Let’s face it: Jobs suck. Just about anyone who has ever had to earn their way to anything, especially an independent lifestyle or support for a family of their own could tell you that. And it’s not just the work itself, either…the whole process is just an obnoxious, grueling, tedious conglomeration of stress and trial and error even long before you start actually doing what you’re (supposed to be) getting paid for. As a famous person once said (well, at least if you consider my own father famous), “The only thing worse than looking for a job is having one.” Certainly I can relate, after the ongoing search that began late in 2013 and has yet to bear fruit. At this point, I might as well start looking for giant squid instead; the odds of success where I live seem to be about the same.
But I’m not here just to kvetch. I’m here to bring up one important part of the process: the dreaded job interview. You know, that whole nerve-wracking thing where you have to mentally prepare for all sorts of difficult-to-answer questions while sitting alone in a room with a person who can mean the difference between you having income or not if you should happen to answer the slightest bit wrong, and you’re not allowed to wear sweatpants. If only you could say what you really felt like, right? If I had the guts and impunity to just give the answers I wish I could say and didn’t have to worry about actually getting the job, things might look quite different. I present to you this mock interview:
1) What made you decide to apply for our company?
Process of elimination, mostly. Nobody else has hired me so far. Also, you’re close to the bus routes, and I don’t drive, so it would be more convenient for me than a lot of other places.
2) How would you describe your personality?
This about sums it up.
3) What do you consider your greatest strengths?
Well, I have pretty decent language and math skills, and I can type quite fast. Also, if you need anyone to hum music from a Mario, Donkey Kong Country, or Mega Man game, or to punctuate conversations by interjecting random quotes from movies, books, or the Internet, then I’m your guy.

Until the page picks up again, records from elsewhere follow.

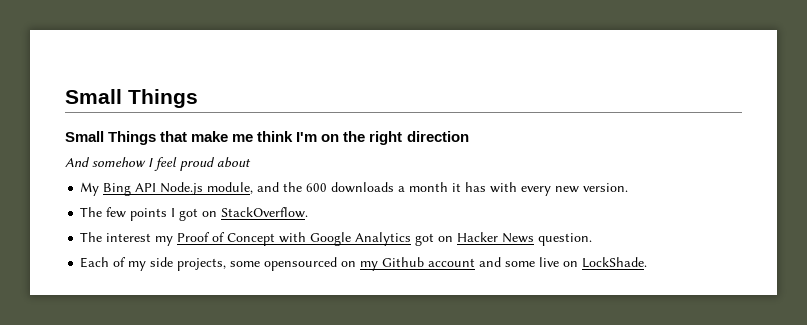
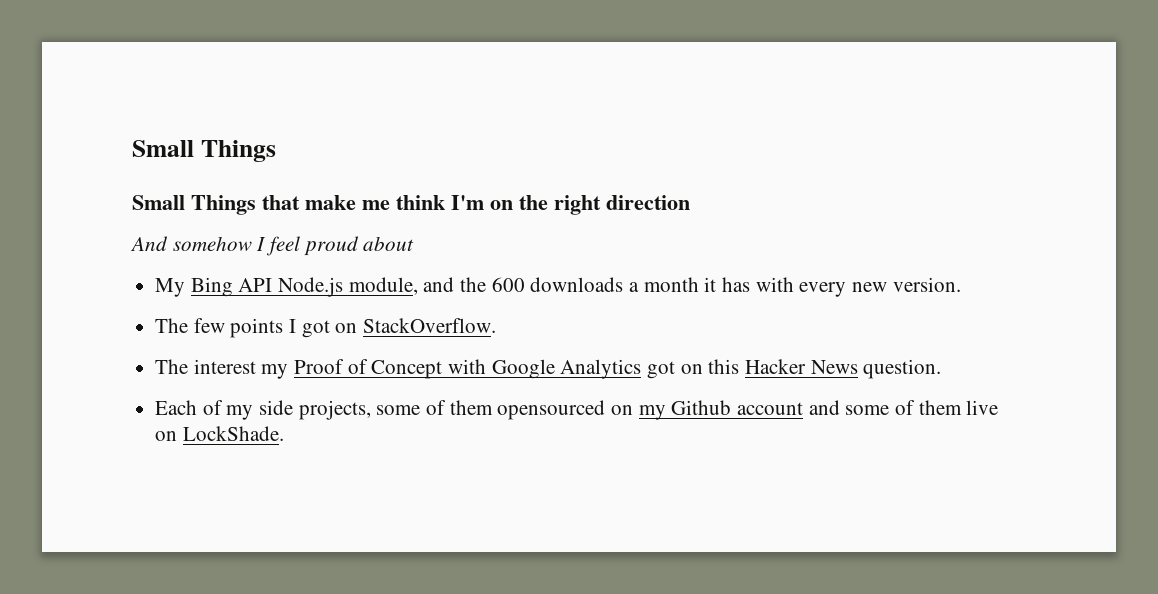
- The interest my Proof of Concept with Google Analytics got on Hacker News question.
+ The interest my Proof of Concept with Google Analytics got on this Hacker News question.
- Each of my side projects, some opensourced on my Github account and some live on LockShade.
+ Each of my side projects, some of them opensourced on my Github account and some of them live on LockShade.

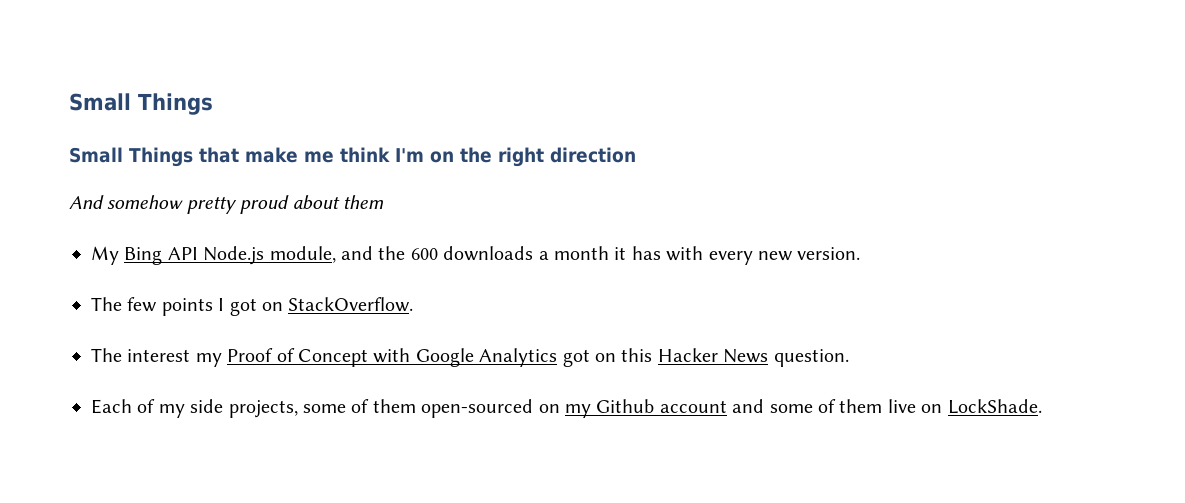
- And somehow I feel proud about
+ And somehow pretty proud about them
- Each of my side projects, some of them opensourced on my Github account and some of them live on LockShade.
+ Each of my side projects, some of them open-sourced on my Github account and some of them live on LockShade.

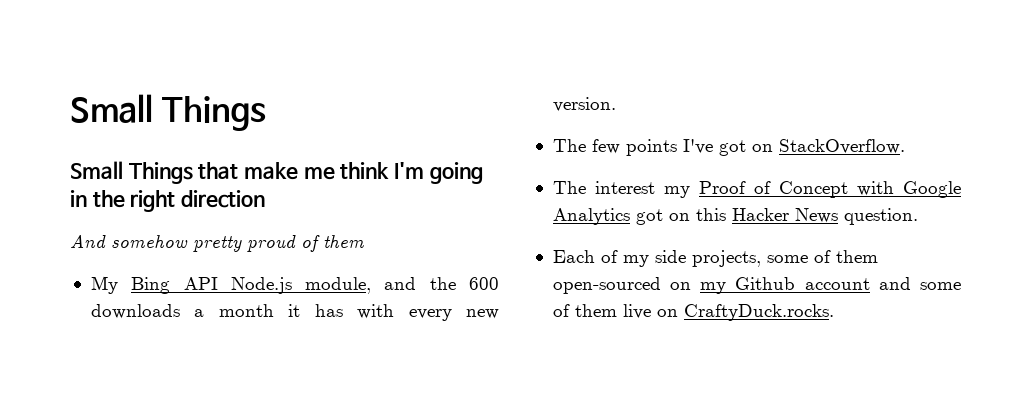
- Small Things that make me think I'm on the right direction
+ Small Things that make me think I'm going in the right direction
- And somehow pretty proud about them
+ And somehow pretty proud of them
- The few points I got on StackOverflow.
+ The few points I've got on StackOverflow.
- Each of my side projects, some of them open-sourced on my Github account and some of them live on LockShade.
+ Each of my side projects, some of them open-sourced on my Github account and some of them live on CraftyDuck.rocks.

4) What would you consider some of your weaknesses?
See question 2. Possibly 3 as well, depending on how you look at things. Beyond that, my social skills are questionable at best, I can’t multitask worth crap, and my upper body strength is roughly equivalent to that of a 7-year-old girl.
5) What are your hobbies?
Hm. I have a variety of them, I suppose, though probably the main ones would be reading, writing, playing music, composing music, playing video games, Internet browsing, lamenting about the futility of life, hiking, and folfing.

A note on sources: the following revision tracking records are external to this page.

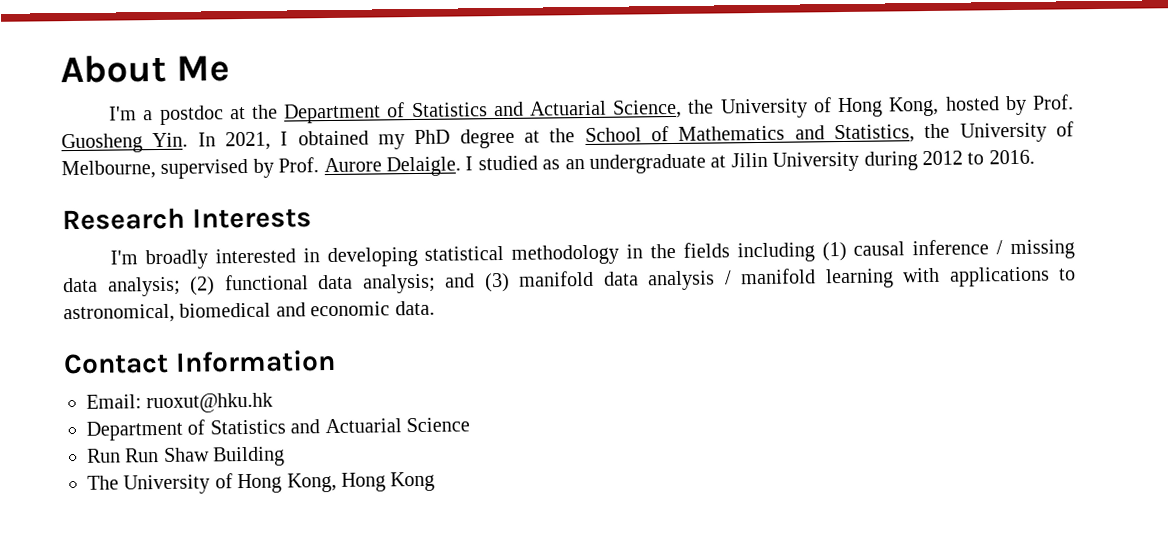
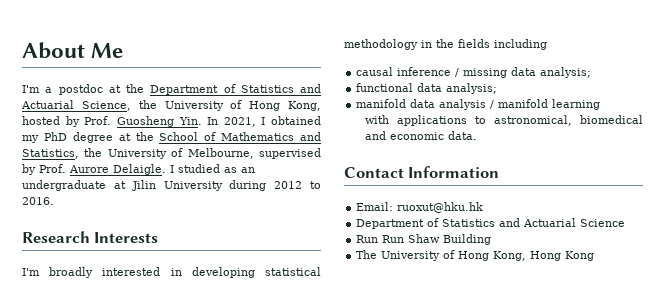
- I'm broadly interested in developing statistical methodology in the fields including (1) causal inference / missing data analysis; (2) functional data analysis; and (3) manifold data analysis / manifold learning with applications to astronomical, biomedical and economic data.
+ I'm broadly interested in developing statistical methodology in the fields including
+ causal inference / missing data analysis;
+ functional data analysis;
+ manifold data analysis / manifold learning
+ with applications to astronomical, biomedical and economic data.

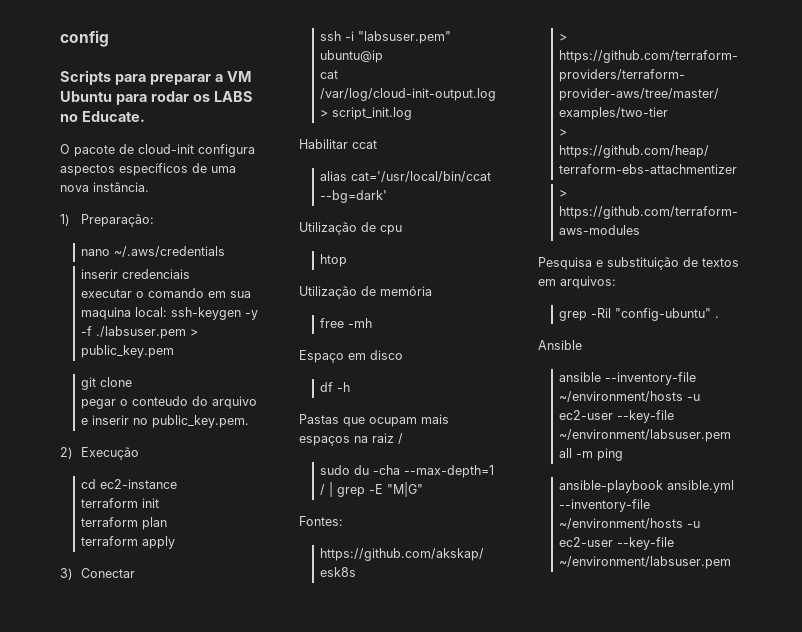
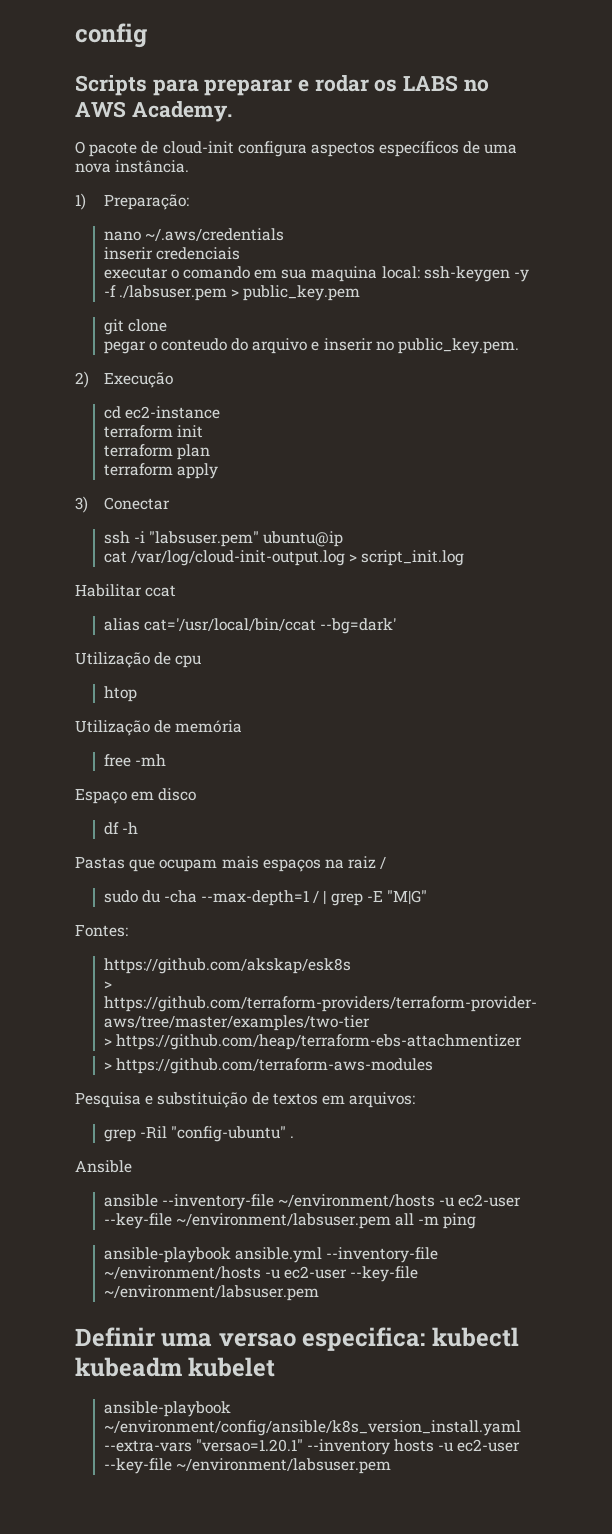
- Scripts para preparar a VM Ubuntu para rodar os LABS no Educate.
+ Scripts para preparar e rodar os LABS no AWS Academy.
+ Definir uma versao especifica: kubectl kubeadm kubelet
+ ansible-playbook ~/environment/config/ansible/k8s_version_install.yaml --extra-vars "versao=1.20.1" --inventory hosts -u ec2-user --key-file ~/environment/labsuser.pem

6) Where do you see yourself in 5 years?
Presumably in a mirror, the same as now. Oh, you didn’t mean it quite that literally? Well…hopefully not in a cemetery, for starters, unless I’m there because somebody else is dead. I’ll probably be doing much the same kinds of things that I do now. I might even have a job by then.
7) Why should I hire you?
Because I need the money, and I’m sick of looking for work. If those aren’t good enough reasons, well, I’ll never show up to work under the influence or stupidly late. If those still aren’t good enough…let’s just say that even though I may screw up a lot at first, I will try my best, and if I can make someone’s day while serving them, so much the better. So I hope you will consider me for this position, and I hope I will be able to work well with you.